Für die DDR-Führung war es das „Zentrale Jugendobjekt“, ein Prestigeerfolg der Freundschaft zur Sowjetunion. Für die Arbeiter vor Ort, die „Trassniks“, war es der Ausbruch aus der Enge der Republik. Wer nicht in den Westen reisen durfte, suchte seine Freiheit eben im Osten. „Wer an Jack Londons Klondike River nicht darf, der nimmt gerne den Dnjepr“, erinnert sich ein Zeitzeuge. Es war der Wilde Westen für die, die auf der falschen Seite der Mauer geboren waren.
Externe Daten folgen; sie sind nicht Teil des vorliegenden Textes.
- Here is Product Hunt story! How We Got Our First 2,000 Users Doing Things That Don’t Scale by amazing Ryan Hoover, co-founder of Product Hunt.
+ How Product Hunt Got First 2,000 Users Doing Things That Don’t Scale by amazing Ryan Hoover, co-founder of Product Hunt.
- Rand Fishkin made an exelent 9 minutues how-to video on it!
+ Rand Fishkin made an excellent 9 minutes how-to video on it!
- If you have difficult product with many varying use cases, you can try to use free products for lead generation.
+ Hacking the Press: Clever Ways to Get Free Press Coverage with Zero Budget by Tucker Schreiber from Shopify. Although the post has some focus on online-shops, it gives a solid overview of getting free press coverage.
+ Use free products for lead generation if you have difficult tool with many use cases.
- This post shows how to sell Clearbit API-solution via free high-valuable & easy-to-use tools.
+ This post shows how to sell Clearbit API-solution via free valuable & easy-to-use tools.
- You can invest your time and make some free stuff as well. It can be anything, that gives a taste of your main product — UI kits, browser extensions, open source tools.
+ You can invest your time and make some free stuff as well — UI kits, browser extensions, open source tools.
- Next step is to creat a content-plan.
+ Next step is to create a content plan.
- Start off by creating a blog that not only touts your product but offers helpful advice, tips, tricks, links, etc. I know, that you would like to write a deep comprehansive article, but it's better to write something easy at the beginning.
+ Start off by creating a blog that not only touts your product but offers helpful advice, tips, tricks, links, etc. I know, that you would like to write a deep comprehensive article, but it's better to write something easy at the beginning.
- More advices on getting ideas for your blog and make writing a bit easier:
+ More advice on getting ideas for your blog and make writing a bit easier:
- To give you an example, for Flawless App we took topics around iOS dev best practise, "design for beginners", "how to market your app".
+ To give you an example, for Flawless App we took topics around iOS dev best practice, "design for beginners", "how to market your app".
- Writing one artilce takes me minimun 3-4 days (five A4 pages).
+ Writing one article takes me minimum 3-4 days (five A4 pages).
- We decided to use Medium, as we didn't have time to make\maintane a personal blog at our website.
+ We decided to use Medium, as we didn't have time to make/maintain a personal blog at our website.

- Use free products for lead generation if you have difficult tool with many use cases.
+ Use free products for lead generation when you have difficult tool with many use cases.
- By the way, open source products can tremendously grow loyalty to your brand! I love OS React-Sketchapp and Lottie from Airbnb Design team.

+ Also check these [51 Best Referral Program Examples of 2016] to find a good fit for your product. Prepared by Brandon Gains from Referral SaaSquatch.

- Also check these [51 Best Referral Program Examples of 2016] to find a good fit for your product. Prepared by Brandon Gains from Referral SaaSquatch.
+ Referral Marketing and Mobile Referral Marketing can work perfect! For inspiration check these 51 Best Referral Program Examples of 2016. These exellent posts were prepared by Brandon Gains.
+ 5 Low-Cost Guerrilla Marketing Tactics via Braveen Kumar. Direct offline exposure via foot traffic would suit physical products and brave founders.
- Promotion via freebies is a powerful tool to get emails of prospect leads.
Doch die Freiheit hatte ihren Preis. Die Dokumentation des MDR zeigt ungeschönt, was es bedeutete, fern der Heimat zu funktionieren. Die Versorgung war paradox: Während in Dresden oder Leipzig die Regale oft leer blieben, wurden die Trassenbauer mit „West-Niveau“ verköstigt. Ananas, Mandarinen und vor allem Alkohol flossen in Strömen. Der Alkohol wurde zur Währung gegen die Einsamkeit und die brutale Kälte, in der selbst 40-prozentiger Wodka im Schnee gefror. „Wir waren alle Alkoholiker“, gesteht ein ehemaliger Arbeiter brutal ehrlich. Es war ein Leben im Exzess, in dem Depressionen und tödliche Unfälle oft totgeschwiegen wurden, um das Bild des heldenhaften Aufbaus nicht zu beschädigen.
Die Stasi war dabei stets ein unsichtbarer Polier. Unter dem Codenamen „Operation Jugendbanner“ überwachte das Ministerium für Staatssicherheit die Moral der Truppe. Wer politisch wackelte oder moralisch „ungefestigt“ schien, geriet ins Visier. Das Misstrauen war ein ständiger Begleiter im 4-Bett-Zimmer.
Historisch besonders pikant ist die wirtschaftliche Dimension: Die DDR bezahlte ihre Rohstoffrechnungen bei der Sowjetunion quasi mit Menschenmaterial und Infrastruktur. Gleichzeitig bauten diese ostdeutschen Hände die Energieversorgung für den Klassenfeind. 1985 erreichte das sowjetische Gas West-Berlin – ein „Loch in der Mauer“, Jahre bevor die echte Mauer fiel. Es war Willy Brandts „Wandel durch Handel“, betoniert und geschweißt von FDJlern, die von Jeans und Autos träumten.
Heute, Jahrzehnte später, blicken die ehemaligen Trassenbauer mit einer Mischung aus Stolz und Wehmut zurück. Sie haben „Jahrhundertbauwerke“ hinterlassen, vergleichbar mit Pyramiden, wie einer sagt. Sie haben unter unmenschlichen Bedingungen funktioniert und dabei ihre eigene kleine Welt erschaffen, fernab der SED-Doktrin, aber doch gefangen in deren System. Die Röhren liegen noch immer. Das Gas fließt (oder floss). Und die Geschichten der Trassniks bleiben ein faszinierendes, oft übersehenes Kapitel ostdeutscher Identität – eine Geschichte von Maloche statt Mauerfall, von Solidarität im Schlamm und der Sehnsucht nach Welt, wo die Welt eigentlich zu Ende war.